Quero fazer um "selfie" com dona Bené

Adorável trapalhão?
Professor Orlando Tadeu

O comediante Renato Aragão experimentou, recentemente, todo o carinho de seus fãs quando esteve internado com sérias complicações em sua saúde, levando-se em consideração seus quase oitenta anos de idade. Ele teve uma carreira de sucesso, tanto na televisão quanto no cinema, com décadas de programação televisiva e inúmeros filmes, onde ostentava a condição de astro na pele do Didi Mocó, referência a sua procedência nordestina.
Com todo esse currículo, seria natural esperar que o público o assediasse em busca de autógrafos ou, na era das redes sociais e selfies, de fotos compartilhadas. Isso era o que pensava um desatento e incauto manobrista de um shopping carioca que cometeu a indelicadeza de pedir para tirar uma foto com seu ídolo. O cearense arretado não gostou de ser assediado tão insidiosamente e, do alto de sua estatura global, “demitiu” o rapaz.
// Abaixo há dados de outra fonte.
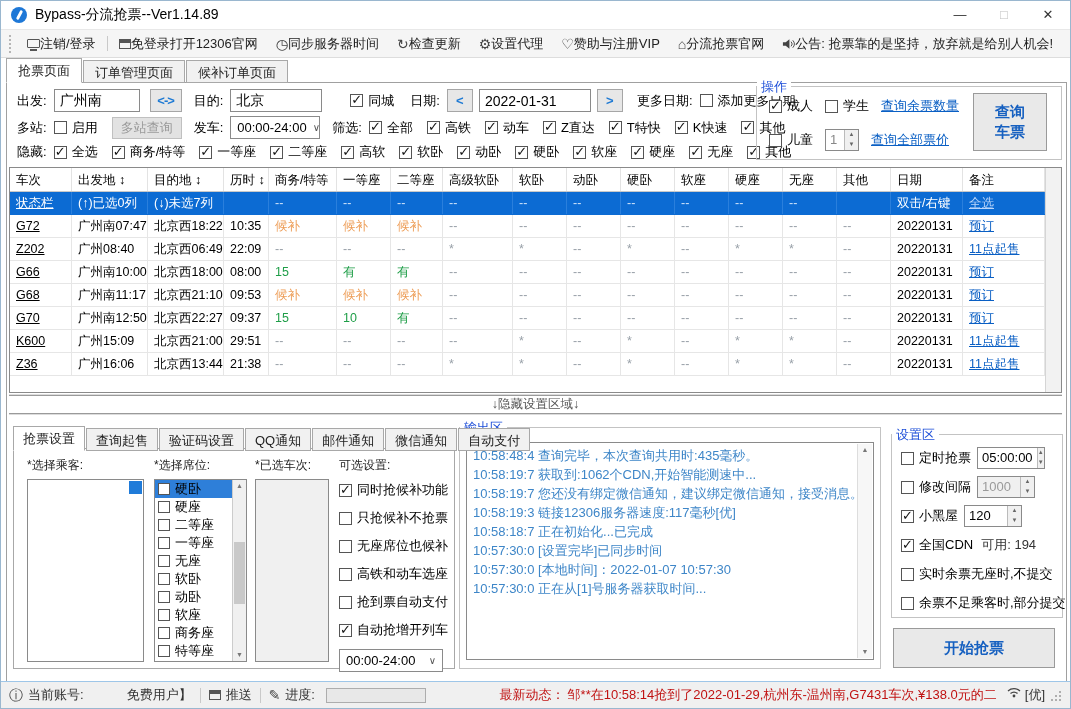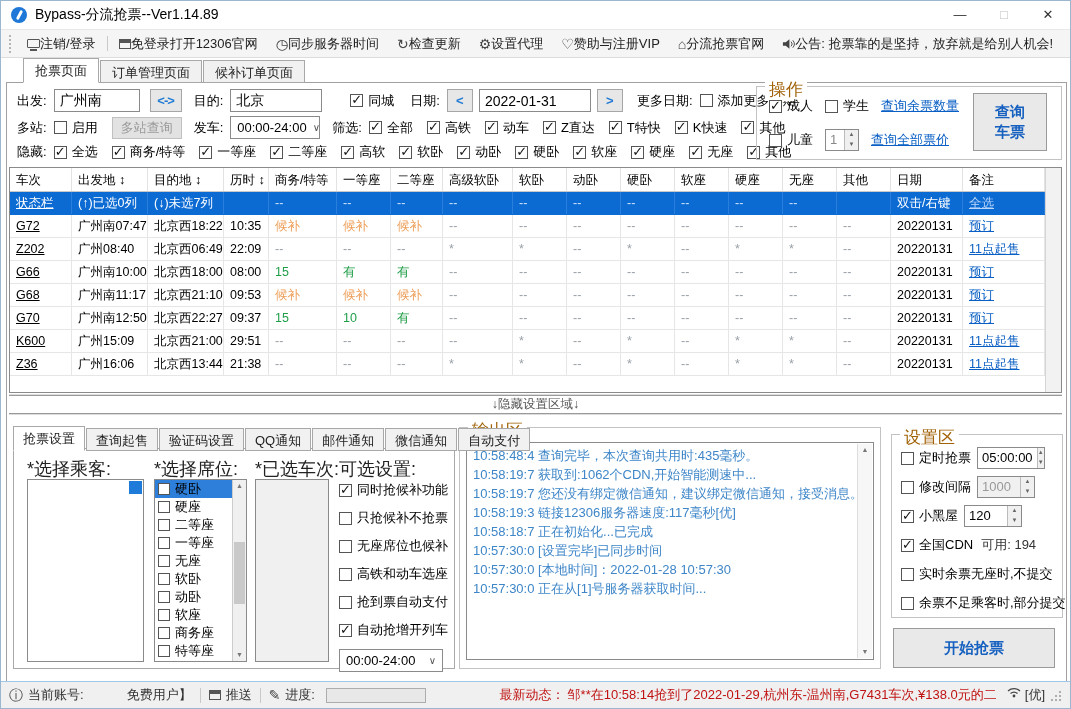"抢票页面" .main-tabs { left: 22px -> 5px }
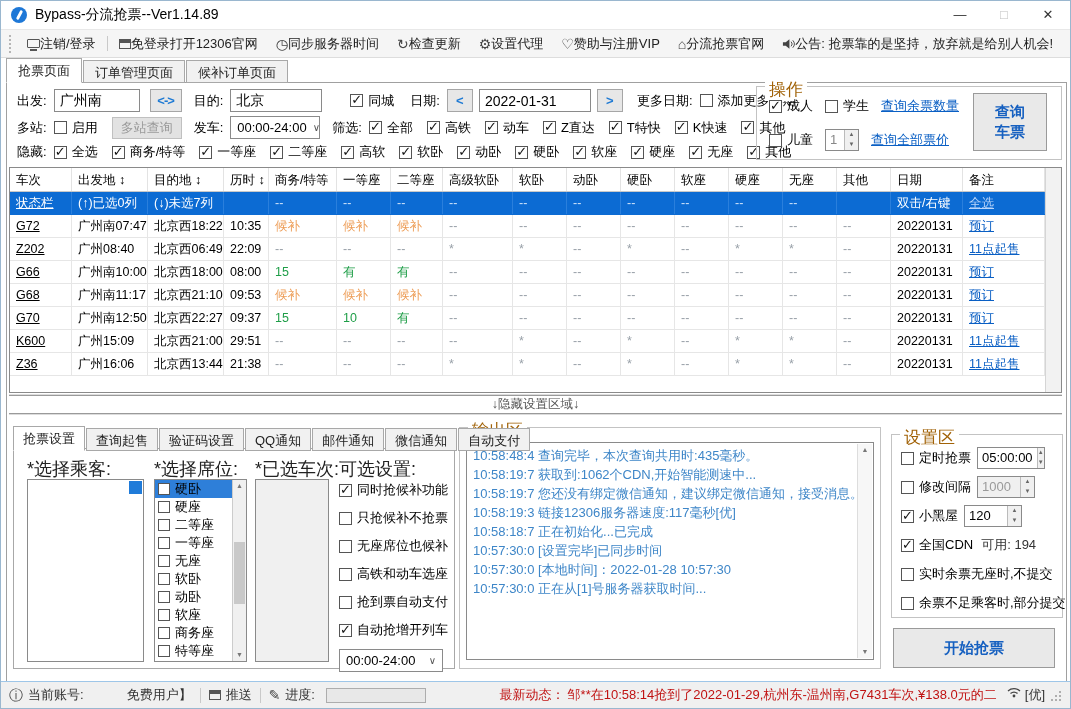"操作" .group>.legend { color: #a16207 -> #1d4ed8; font-size: 17px -> 13px; left: 8px -> 0 }
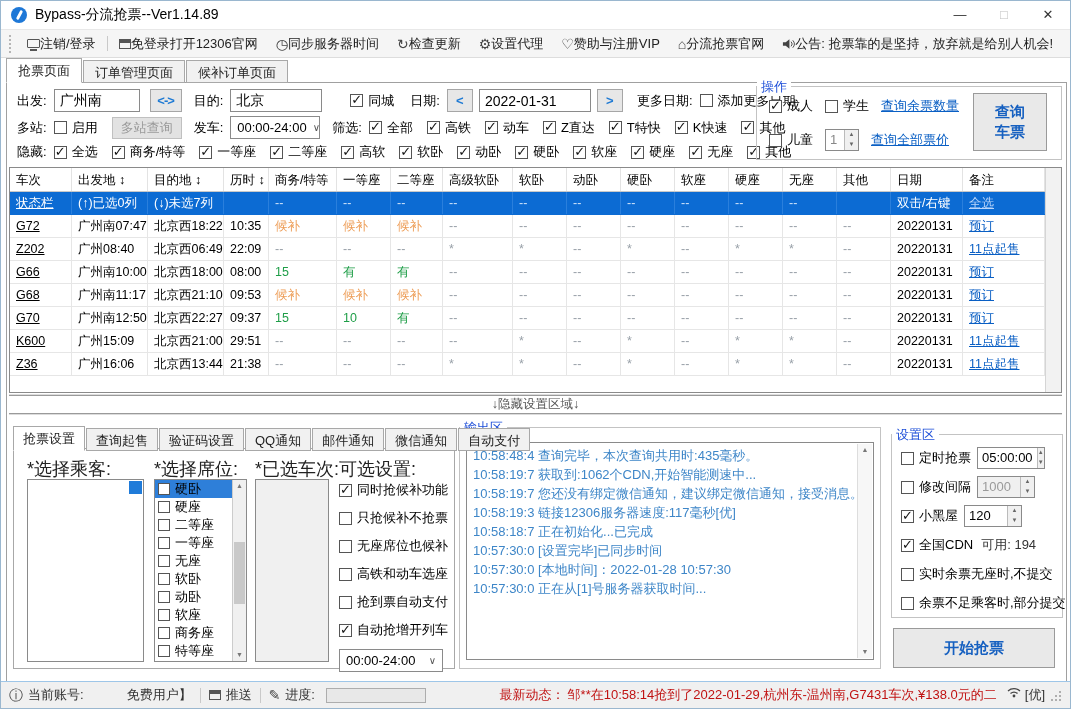"*选择乘客:" .plabel { font-size: 18px -> 12px }
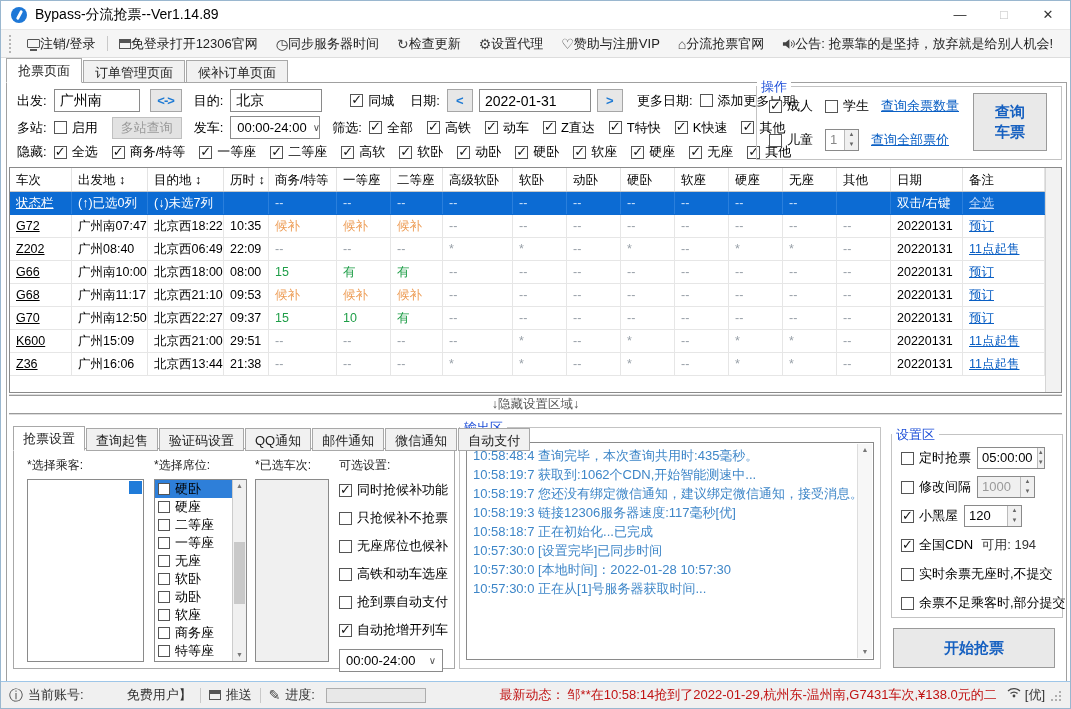"10:57:30:0 [本地时间]：2022-01-28 10:57:30" div.logline { text: 2022-01-28 -> 2022-01-07 }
Esse e tantos outros episódios envolvendo as tais celebridades me fizeram dialogar com meus não tão célebres botões e fazer a pergunta: O que é e o que faz com que alguém seja alçado à condição de celebridade? Uma moça que vai a uma faculdade com um vestido curtíssimo e causa frisson na rapaziada? Uma popozuda que tira fotos sempre de costas para mostrar seu talento? Ou um atleta profissional que sai dos treinos para posar e ser capa de revista? E quando chega a fama, o céu é o limite para tanta ostentação, isso num país que ainda necessita de programas assistenciais para evitar que milhões passem fome.
Mas nenhuma celebridade nasce feita, ela é produto daqueles que a celebram. Só que para estes, não há cachê e, muitas vezes, nem mesma a atenção devida.
Mas vamos lá, caro leitor, vamos acordar com a Dona Benedita, Bené para os íntimos, às cinco da matina, esperar pelo primeiro ônibus, descer no Ver-o- Peso ou no CEASA, vê-la espremer a surrada e suada bolsa e comprar frutas e legumes para vender na feira perto de sua casa, numa jornada de mais de dez horas diárias, comendo em uma marmitinha o feijão com arroz para chegar a casa à tardinha, exausta, tendo ainda de cuidar do “de comer” para os quatro filhos, a nora de ocasião e os dois netinhos de sobra. Viaje comigo, leitor, nessa jornada, seja personagem dessa epopeia periférica, dessa sobrevida existencial, desse drama urbano que não se encaixa em nossas telenovelas nem nos faces ou redes sociais.
Dona Bené não tem popozão nem bolsa de grife, mas com certeza um de seus sonhos seria tirar uma foto ao lado do Didi Mocó. Não realizará esse sonho, assim como o infeliz manobrista.
Mas sabe de uma coisa, eu ficaria feliz, orgulhoso e muito prosa se tirasse uma foto com a Dona Bené, celebridade verdadeira, que luta no tatame da vida real, não dessas que fazem a vida parecer tão oca e virtual.
 
Orlando Tadeu Ataide Leite é professor, escritor.